In many ways, soccer and its players have become a religion for vast swathes of the planet’s population. This may be an indication of the increasingly secularised society in which we live, but it also serves as a comment for the sheer popularity of the beautiful game. The haircuts they inspire, the numerous goal celebrations re-enacted across the world and the pouting and gesticulating that inevitably ensues after a poor refereeing decision, are all down to the paragons of man that we watch on Saturday and Sunday afternoons.

The ordinary people tend not to discuss the finer details of ecumenical matters outside shops and pubs on the average week day, but how many of those same people will talk about the minutiae of United‘s or City’s next fixture? The world therefore needs to embrace the footballer as the paradigm of humanity. Athletic, strong, talented, quick thinking and at the forefront of their respective field, their hunger marks them out from the masses who dream of one day playing at the top level.

The killer instinct that has proven the saviour of humankind through the millennia is present in abundance in the average footballer. It is this that makes them heroes to millions across the globe and sets them on a societal pedestal. The word “hero” is bandied about a lot in the modern world but I believe that it’s time to accept and embrace the footballer as an archetype of humanity.

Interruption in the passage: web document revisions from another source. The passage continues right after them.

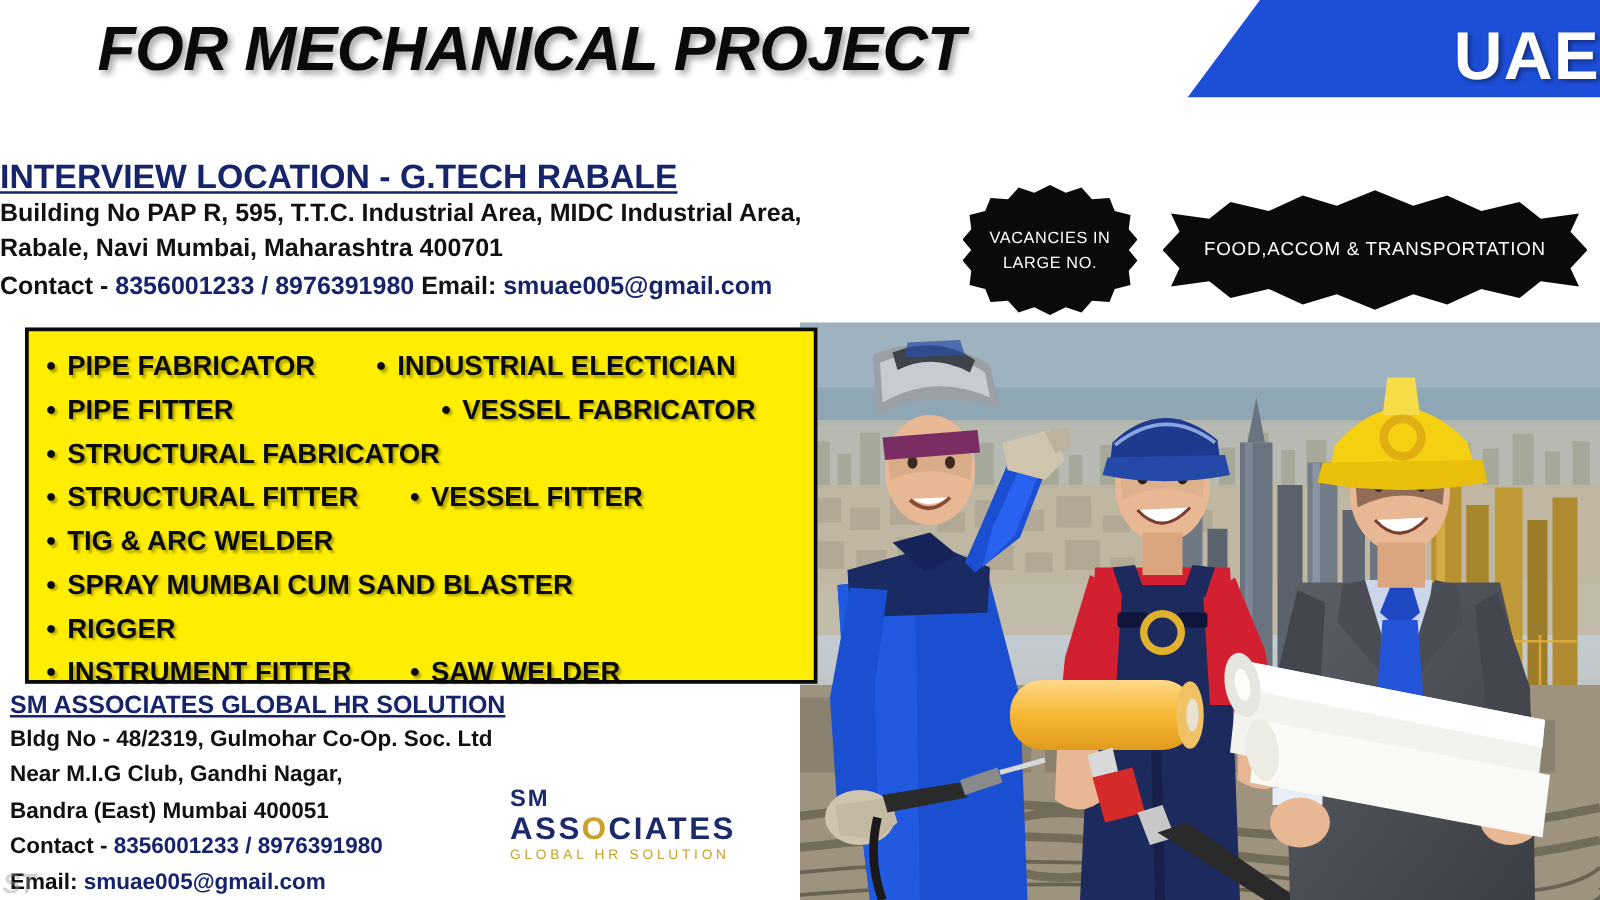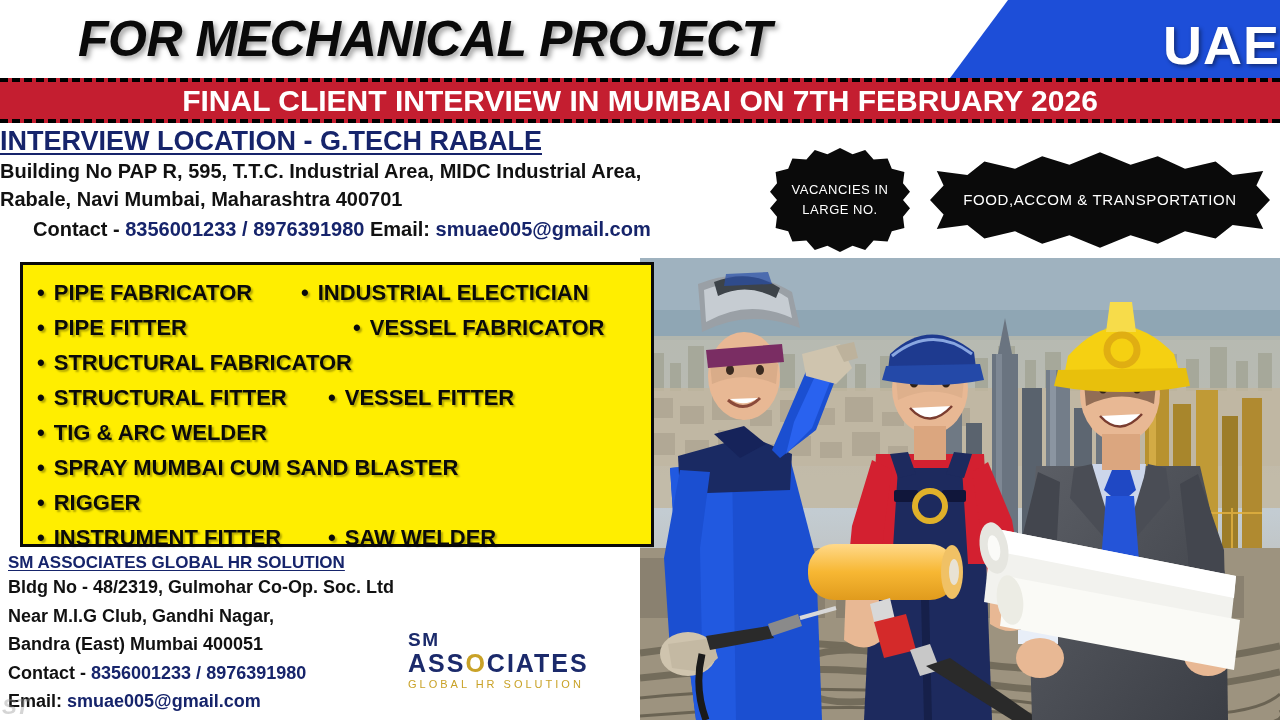"FINAL CLIENT INTERVIEW IN MUMBAI" div.red-banner { html: <div> <span>FINAL CLIENT INTERVIEW IN MUMBAI ON 7TH FEBRUARY 2026</span> </div> -> none }
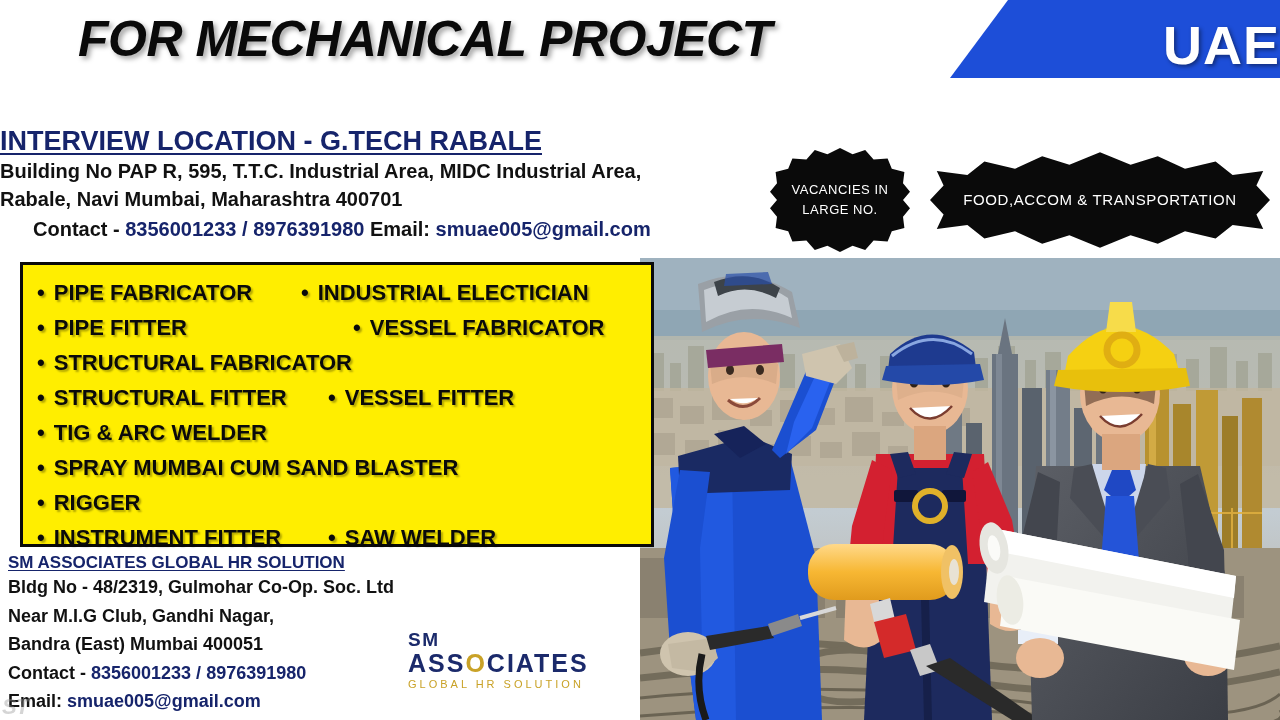"Contact - 8356001233 / 8976391980 Email:" .loc-contact { margin-left: 33px -> none }
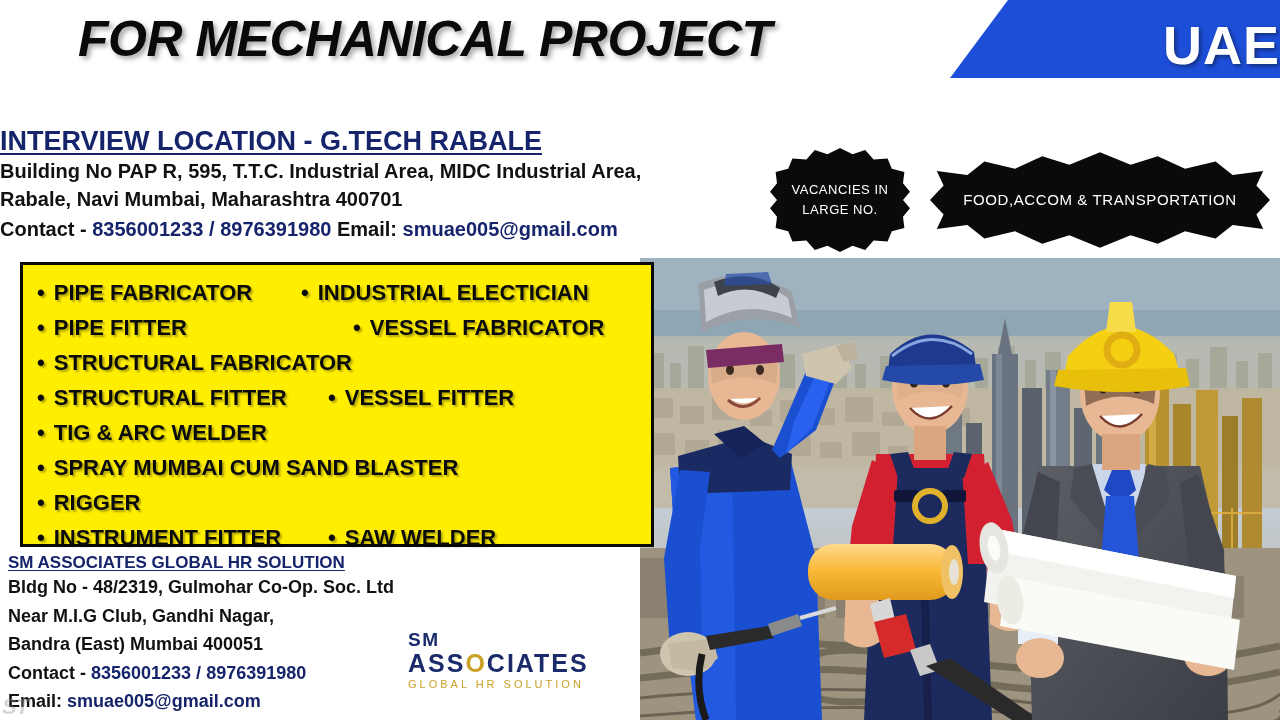"SM ASSOCIATES GLOBAL HR SOLUTION" .foot-title { font-size: 17px -> 20px }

The way you look on this last statement depends on how you view our society today. Accept it as truth and live contentedly amidst Sky Sports Soccer Saturday updates and RTÉ’s aged pundits. On the other hand, if you reject such a preposterous idea as a damning indictment on how life has given into the homogenised, sensationalised world of the tabloids, you are left to shudder at the number of young boys who wish to be world famous sports stars.